Jasper, en poussant un soupir, se retourna péniblement sur son siège.

« Dois-je remettre cette communication à demain ? dit M. Grewgious. Réfléchissez, je vous en avertis encore, elle est de nature à vous étonner beaucoup. »

Une vive expression d’attention et de curiosité se montra dans les yeux de John Jasper, lorsqu’il vit M. Grewgious s’essuyer la tête et regarder le feu, mais en serrant les lèvres d’un air déterminé.

« De quoi s’agit-il donc ? demanda-t-il en se redressant complètement sur son siège.

— Il est sûr, dit M. Grewgious avec une provocante lenteur, comme s’il se parlait à lui-même, que j’aurais pu le savoir plus tôt ; Rosa m’a fait une ouverture à ce sujet. Mais je suis un homme si anguleux que jamais cette idée ne m’était venue, je regardais tout comme convenu sans retour.

— Mais de quoi s’agit-il ? » répéta Jasper.
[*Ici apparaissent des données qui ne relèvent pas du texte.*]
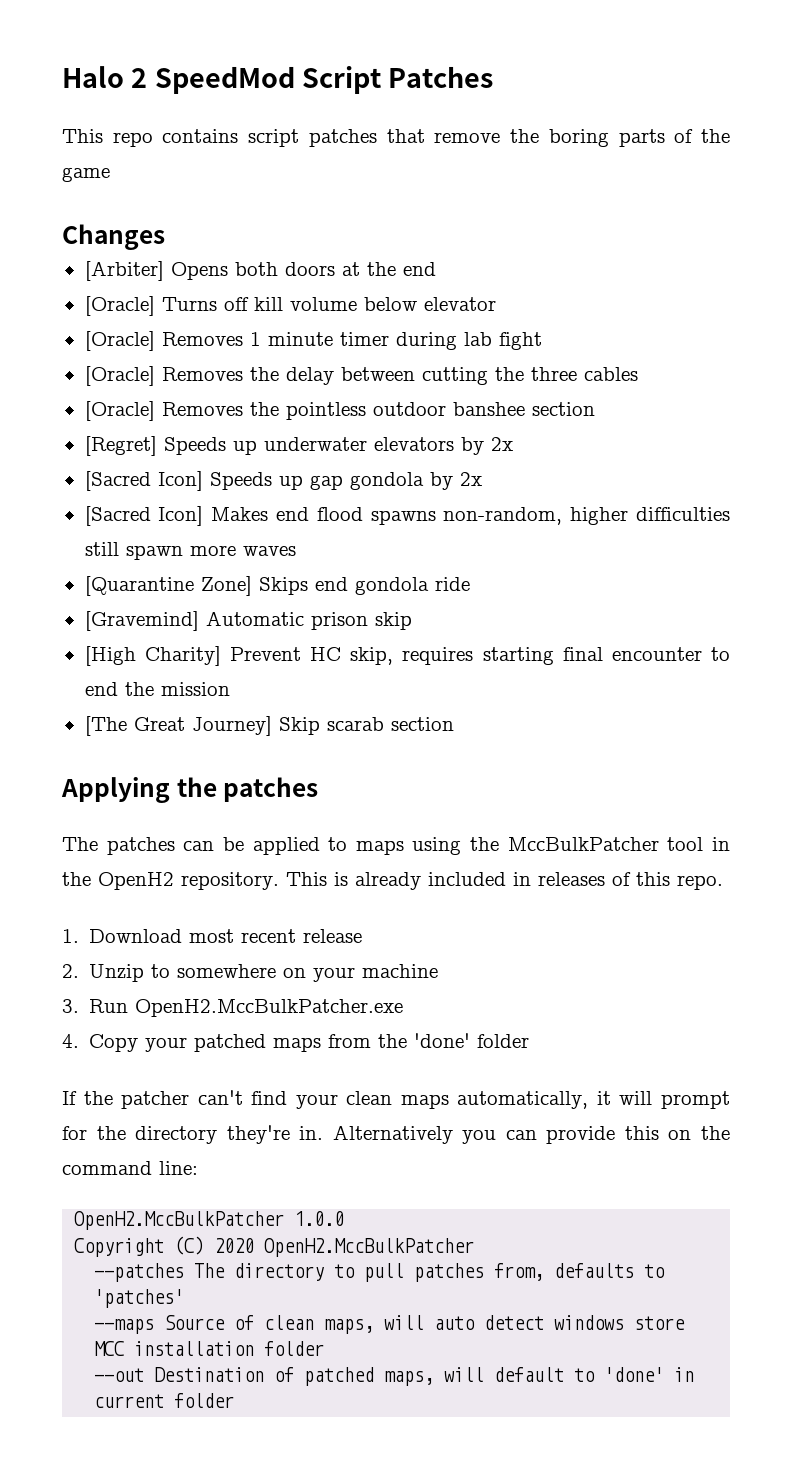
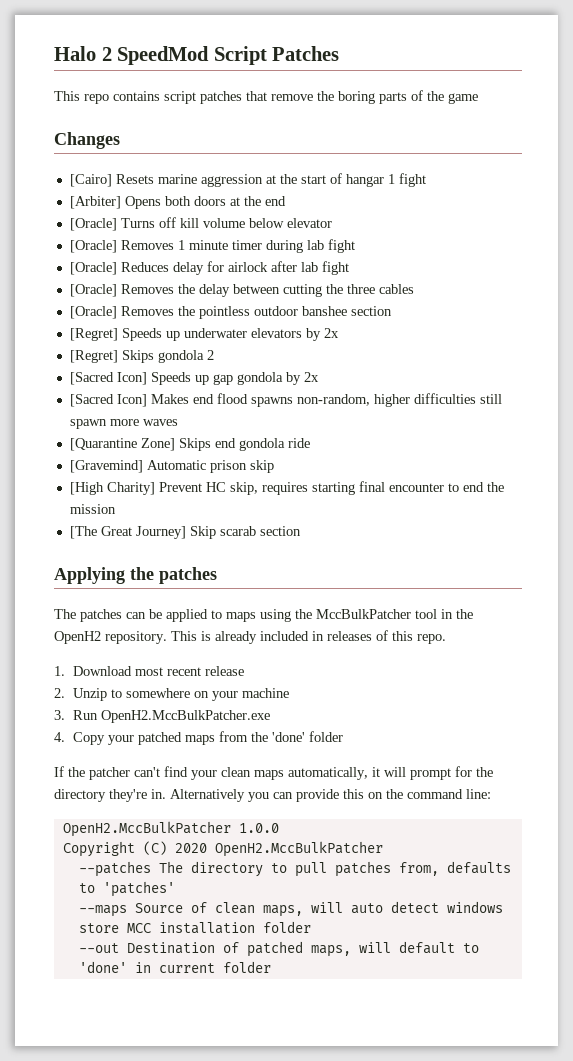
(165, 237) none -> [69,173,426,187] // [Cairo] Resets marine aggression at the start of hangar 1 fight
(542, 341) none -> [69,261,349,275] // [Oracle] Reduces delay for airlock after lab fight
(513, 444) none -> [69,350,214,363] // [Regret] Skips gondola 2

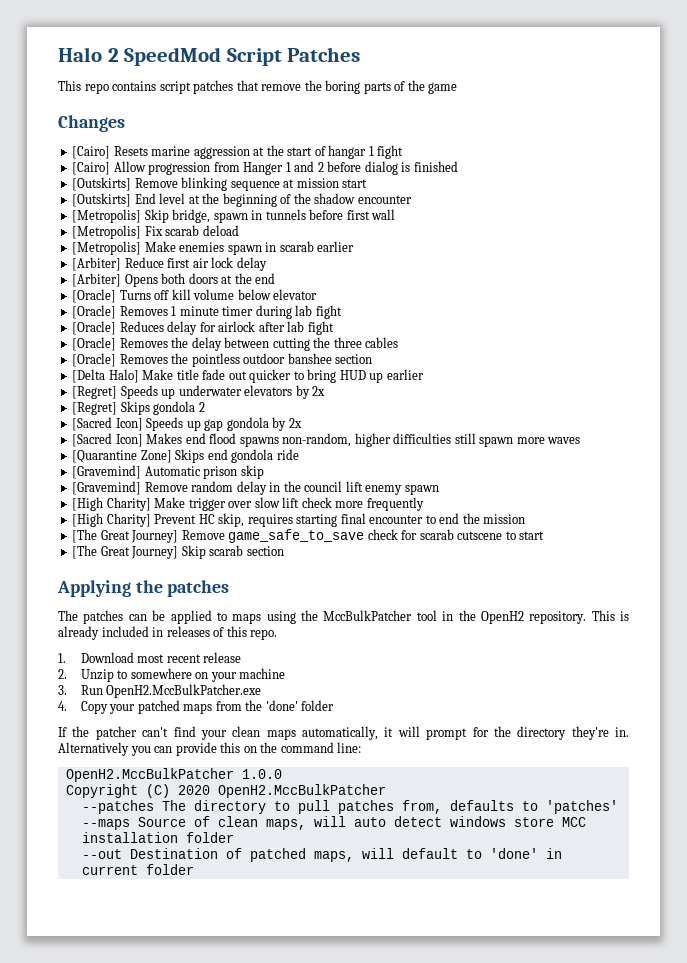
(426, 180) none -> [72,161,458,175] [72,177,368,191] [72,193,412,207] [72,209,396,223] [72,225,239,239] [72,241,355,255] [72,257,267,271] // [Cairo] Allow progression from Hanger 1 and 2 before dialog is finished // [Outskirts] Remove blinking sequence at mission start // [Outskirts] End level at the beginning of the shadow encounter // [Metropolis] Skip bridge, spawn in tunnels before first wall // [Metropolis] Fix scarab deload // [Metropolis] Make enemies spawn in scarab earlier // [Arbiter] Reduce first air lock delay
(392, 311) none -> [72,369,424,383] // [Delta Halo] Make title fade out quicker to bring HUD up earlier
(274, 466) none -> [72,481,439,495] [72,497,424,511] // [Gravemind] Remove random delay in the council lift enemy spawn // [High Charity] Make trigger over slow lift check more frequently
(116, 509) none -> [72,529,545,543] // [The Great Journey] Remove game_safe_to_save check for scarab cutscene to start

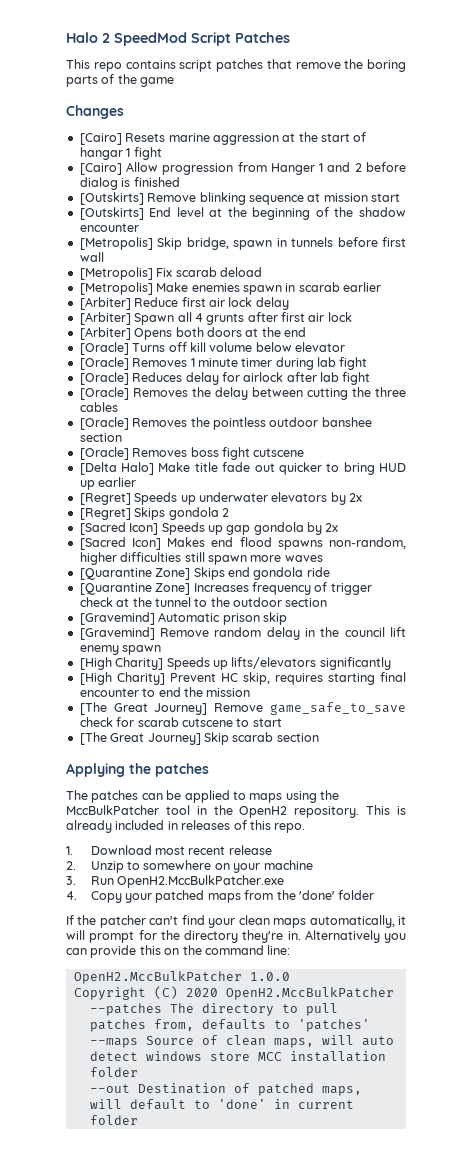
(267, 264) none -> [79,312,352,325] // [Arbiter] Spawn all 4 grunts after first air lock
(373, 359) none -> [79,447,305,460] // [Oracle] Removes boss fight cutscene
(299, 454) none -> [79,582,372,595] [79,597,328,607] // [Quarantine Zone] Increases frequency of trigger check at the tunnel to the outdoor section
[154,497,424,511] Make trigger over slow lift check more frequently -> [166,657,391,670] Speeds up lifts/elevators significantly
M. Grewgious ouvrant et fermant alternativement chacune de ses mains, comme s’il les chauffait au feu, et le regardant de côté sans rien changer à la direction de son regard, finit par se décider à répondre.
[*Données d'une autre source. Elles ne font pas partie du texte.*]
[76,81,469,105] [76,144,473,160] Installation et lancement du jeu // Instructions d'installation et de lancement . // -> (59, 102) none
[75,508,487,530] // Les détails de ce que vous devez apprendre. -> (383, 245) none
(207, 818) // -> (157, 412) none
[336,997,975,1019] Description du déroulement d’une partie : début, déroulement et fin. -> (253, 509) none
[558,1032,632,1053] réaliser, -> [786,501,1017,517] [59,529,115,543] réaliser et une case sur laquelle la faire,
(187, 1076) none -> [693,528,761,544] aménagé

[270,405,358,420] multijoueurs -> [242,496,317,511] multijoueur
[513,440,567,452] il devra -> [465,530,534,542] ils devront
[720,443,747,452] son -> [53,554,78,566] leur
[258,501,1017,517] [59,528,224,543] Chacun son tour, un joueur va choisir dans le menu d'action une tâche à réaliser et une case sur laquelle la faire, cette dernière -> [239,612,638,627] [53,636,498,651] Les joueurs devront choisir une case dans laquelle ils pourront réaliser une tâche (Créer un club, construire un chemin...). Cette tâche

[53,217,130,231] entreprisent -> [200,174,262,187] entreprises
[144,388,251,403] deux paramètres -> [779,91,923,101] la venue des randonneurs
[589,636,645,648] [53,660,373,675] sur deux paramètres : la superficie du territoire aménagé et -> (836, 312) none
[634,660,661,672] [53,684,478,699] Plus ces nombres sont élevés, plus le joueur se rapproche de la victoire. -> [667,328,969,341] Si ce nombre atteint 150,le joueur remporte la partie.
« Ce jeune couple… le jeune homme perdu et Rosa, ma pupille, bien que depuis si longtemps fiancés, et paraissant depuis si longtemps accepter l’engagement qui les liait, à la veille enfin d’être mariés… »

M. Grewgious vit devant lui un visage pâle et effaré, deux lèvres blanches et tremblantes, et deux mains couvertes de boue qui serraient un front convulsé.

« … Ce jeune couple, reprit-il, est arrivé graduellement à découvrir… ils avaient réfléchi,… chacun de son côté, je pense,… qu’ils se trouveraient mieux et plus heureux dans le présent et dans l’avenir, en vivant comme de bons amis, ou plutôt comme frère et sœur, que comme mari et femme. »

M. Grewgious vit sur le visage plombé qu’il avait devant les yeux d’effrayantes gouttes de sueur.

« Les deux êtres formant ce jeune couple, continua-t-il, ont pris enfin la saine résolution de se faire part de leurs découvertes, franchement, raisonnablement, et tendrement. Ils se sont rencontrés à cette intention, et après quelques innocentes et généreuses paroles, ils sont tombés d’accord pour rompre les liens qui existaient entre eux, et cela définitivement et pour toujours. »

M. Grewgious vit alors une sorte de fantôme se lever du fauteuil.

« L’un des deux jeunes gens, ajouta-t-il, et celui-là était votre neveu, craignant néanmoins que la tendresse de votre affection pour lui ne soit cruellement désappointée par un aussi grand changement dans son existence, avait différé de quelques jours à vous dire ce secret ; il entendait me laisser le soin de vous le révéler, quand je serais arrivé et lorsqu’il serait parti lui-même. Me voici, je vous parle et il est parti. »

M. Grewgious vit le fantôme se renverser la tête en arrière et tourner sur lui-même.

« Je vous ai maintenant dit tout ce que j’avais à vous dire, sauf que les deux jeunes gens se sont séparés avec fermeté, mais non sans verser beaucoup de larmes, le soir même où vous les avez vus ensemble pour la dernière fois.

M. Grewgious entendit un cri terrible et ne vit plus le fantôme ni debout ni assis ; il ne vit qu’un tas de vêtements fangeux et déchirés gisant sur le plancher.

Sans rien changer à ses manières accoutumées, il ouvrit et ferma ses mains, comme s’il les chauffait, et il regarda ce qu’il y avait par terre.